The moment you step up to a row of urinals, your brain just knows; you might as well call it a sixth sense or reflex.
The moment you step up to a row of urinals, your brain just knows; you might as well call it a sixth sense or reflex.
Arnav Bokil

There are few places in a school more socially complex than the boy’s bathroom. 

On the surface level, it should be simple: All you need to do is walk in, do what you need to do, and leave. But in reality, it feels like Jeff Probst’s Survivor, where the real challenge is winning over your opponents to find a socially acceptable place to stand; a silent social experiment, complete with rules nobody states aloud but somehow follows anyway… for the most part. 

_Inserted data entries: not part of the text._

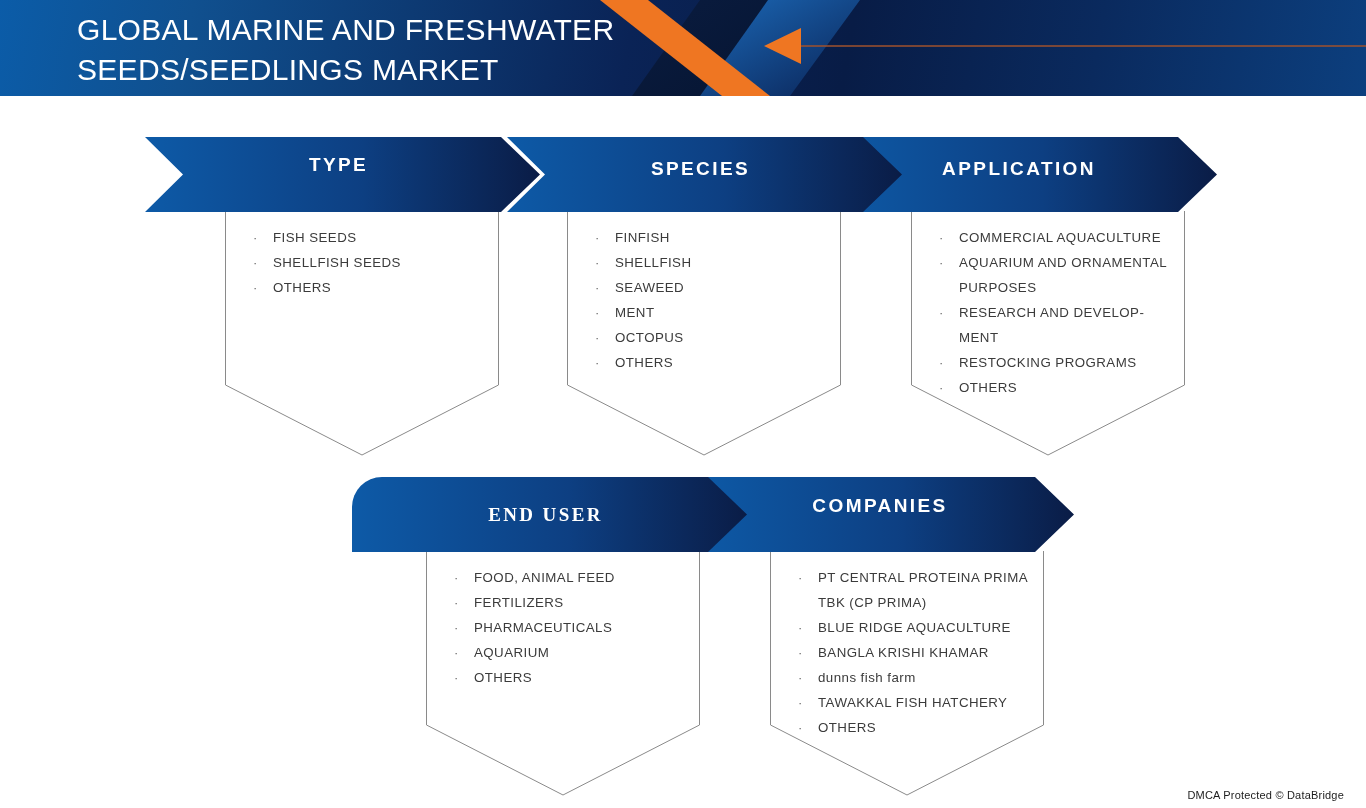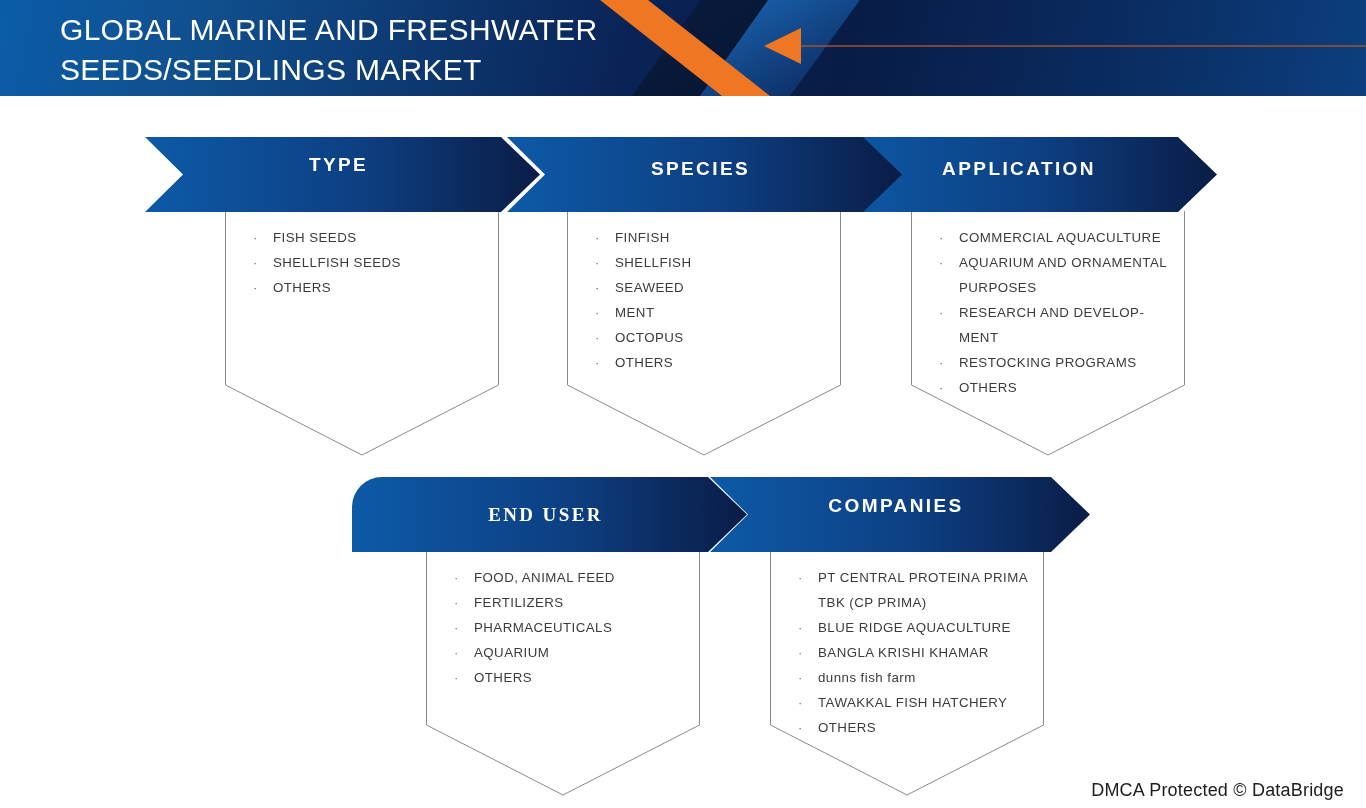--- a/index.html
+++ b/index.html
@@ -12,21 +12,21 @@
   #page { position: relative; width: 1366px; height: 808px; background: #fff; }
 
   
   .header {
     position: absolute; left: 0; top: 0; width: 1366px; height: 96px;
     background: linear-gradient(100deg, #0b5ca8 0%, #10508f 14%, #0d3a73 30%, #0a2356 46%, #081c46 62%, #0a2a5e 80%, #0c3f7e 100%);
     overflow: hidden;
   }
   .hdr-svg { position: absolute; left: 0; top: 0; width: 1366px; height: 96px; }
   .header-title {
-    position: absolute; left: 60px; top: 10px;
+    position: absolute; left: 77px; top: 10px;
     color: #ffffff;
     font-size: 30px; font-weight: 400; letter-spacing: 0.3px;
     line-height: 40px;
     white-space: pre-line;
     font-family: "Liberation Sans", sans-serif;
   }
 
   
   .banner { position: absolute; }
   .banner svg { display: block; }
@@ -55,21 +55,21 @@
     margin-bottom: 0;
     white-space: pre-line;
   }
   .card-list li .bullet {
     position: absolute; left: 2px; top: 0;
     color: #6a6a6a; font-size: 13px; line-height: 25px;
   }
 
   .footer-note {
     position: absolute; right: 22px; bottom: 7px;
-    font-size: 18px; color: #1c1c1c; letter-spacing: 0.2px;
+    font-size: 11px; color: #1c1c1c; letter-spacing: 0.2px;
   }
 </style>
 </head>
 <body>
 
 <div id="page">
 
   <div class="header">
     <svg class="hdr-svg" viewBox="0 0 1366 96" preserveAspectRatio="none">
       <defs>
@@ -215,21 +215,21 @@
       <ul>
         <li><span class="bullet">·</span><span>FOOD, ANIMAL FEED</span></li>
         <li><span class="bullet">·</span><span>FERTILIZERS</span></li>
         <li><span class="bullet">·</span><span>PHARMACEUTICALS</span></li>
         <li><span class="bullet">·</span><span>AQUARIUM</span></li>
         <li><span class="bullet">·</span><span>OTHERS</span></li>
       </ul>
     </div>
   </div>
 
-  <div class="banner" style="left:710px; top:477px; width:380px; height:57px; z-index:2;">
+  <div class="banner" style="left:694px; top:477px; width:380px; height:57px; z-index:2;">
     <svg width="380" height="75" viewBox="0 0 380 75">
       <defs>
         <linearGradient id="gComp" x1="0" y1="0" x2="1" y2="0">
           <stop offset="0%" stop-color="#0d5aa7"></stop>
           <stop offset="55%" stop-color="#0d3f82"></stop>
           <stop offset="100%" stop-color="#0a1c46"></stop>
         </linearGradient>
       </defs>
       <polygon points="0,0 341,0 380,37.5 341,75 0,75 38,37.5" fill="url(#gComp)"></polygon>
     </svg>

For many people, urinals aren’t just about convenience; they respect how quickly social expectations are learned and picked up in shared spaces. 

One perspective from high school junior Romi Balkan, a female, suggests that urinal etiquette may even reflect social expectations, where behavior in these spaces becomes quietly influenced by how people think they’re viewed by society. 

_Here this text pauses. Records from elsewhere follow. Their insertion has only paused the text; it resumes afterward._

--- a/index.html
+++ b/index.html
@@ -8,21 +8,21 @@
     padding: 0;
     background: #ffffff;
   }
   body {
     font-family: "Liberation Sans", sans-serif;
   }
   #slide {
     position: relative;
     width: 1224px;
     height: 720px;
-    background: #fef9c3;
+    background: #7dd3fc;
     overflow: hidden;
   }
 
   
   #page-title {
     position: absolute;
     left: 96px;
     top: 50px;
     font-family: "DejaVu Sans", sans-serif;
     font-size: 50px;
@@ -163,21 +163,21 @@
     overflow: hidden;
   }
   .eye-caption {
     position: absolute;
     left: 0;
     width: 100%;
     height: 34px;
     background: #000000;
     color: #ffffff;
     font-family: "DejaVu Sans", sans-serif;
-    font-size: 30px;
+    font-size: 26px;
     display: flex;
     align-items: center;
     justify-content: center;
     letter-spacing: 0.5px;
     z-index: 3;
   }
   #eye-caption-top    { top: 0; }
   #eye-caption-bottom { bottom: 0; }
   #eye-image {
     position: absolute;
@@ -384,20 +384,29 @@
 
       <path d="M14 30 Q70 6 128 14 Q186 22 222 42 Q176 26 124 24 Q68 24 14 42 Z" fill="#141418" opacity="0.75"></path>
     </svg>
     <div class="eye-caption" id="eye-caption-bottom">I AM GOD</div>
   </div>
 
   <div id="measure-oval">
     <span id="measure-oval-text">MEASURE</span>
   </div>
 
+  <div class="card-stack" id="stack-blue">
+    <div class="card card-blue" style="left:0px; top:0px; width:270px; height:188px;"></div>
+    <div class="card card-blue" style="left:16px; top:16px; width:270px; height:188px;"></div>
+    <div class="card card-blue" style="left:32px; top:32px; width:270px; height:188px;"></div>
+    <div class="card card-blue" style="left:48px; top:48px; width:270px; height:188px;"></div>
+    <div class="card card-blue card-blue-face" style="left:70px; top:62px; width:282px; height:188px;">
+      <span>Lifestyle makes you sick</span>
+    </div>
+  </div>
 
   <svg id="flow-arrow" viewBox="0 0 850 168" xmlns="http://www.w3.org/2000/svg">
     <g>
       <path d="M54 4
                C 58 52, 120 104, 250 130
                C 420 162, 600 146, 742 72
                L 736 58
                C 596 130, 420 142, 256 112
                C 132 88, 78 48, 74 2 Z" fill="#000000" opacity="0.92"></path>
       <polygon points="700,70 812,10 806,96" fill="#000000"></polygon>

“I think that urinal etiquette is interesting,” she said. “I think it’s interesting how for a lot of girls, the bathroom is a place to hang out, get ready, and talk, but for guys it is something else entirely.”

High school sophomore Devlin Fields is a male and explains how integral the boy’s bathroom is to his daily routine.

“I stay hydrated and drink a lot of water,” he said. “I use the school bathrooms pretty often… Probably twice or maybe thrice a day [and] I use the school urinals pretty often.” 

Rule one: the spacing agreement. 

The first rule is spacing. If there are multiple urinals open, people don’t just pick one at random; they perform an instant, unspoken calculation that rolls off like the addition of single digits. In a survey of 30 BHS male students selected at random by grade-level, 53% of 17 respondents admitted that they would default to using the urinal on the far left if it were to be unoccupied. 29% admitted to using the urinal on the far right if it were to be unoccupied.  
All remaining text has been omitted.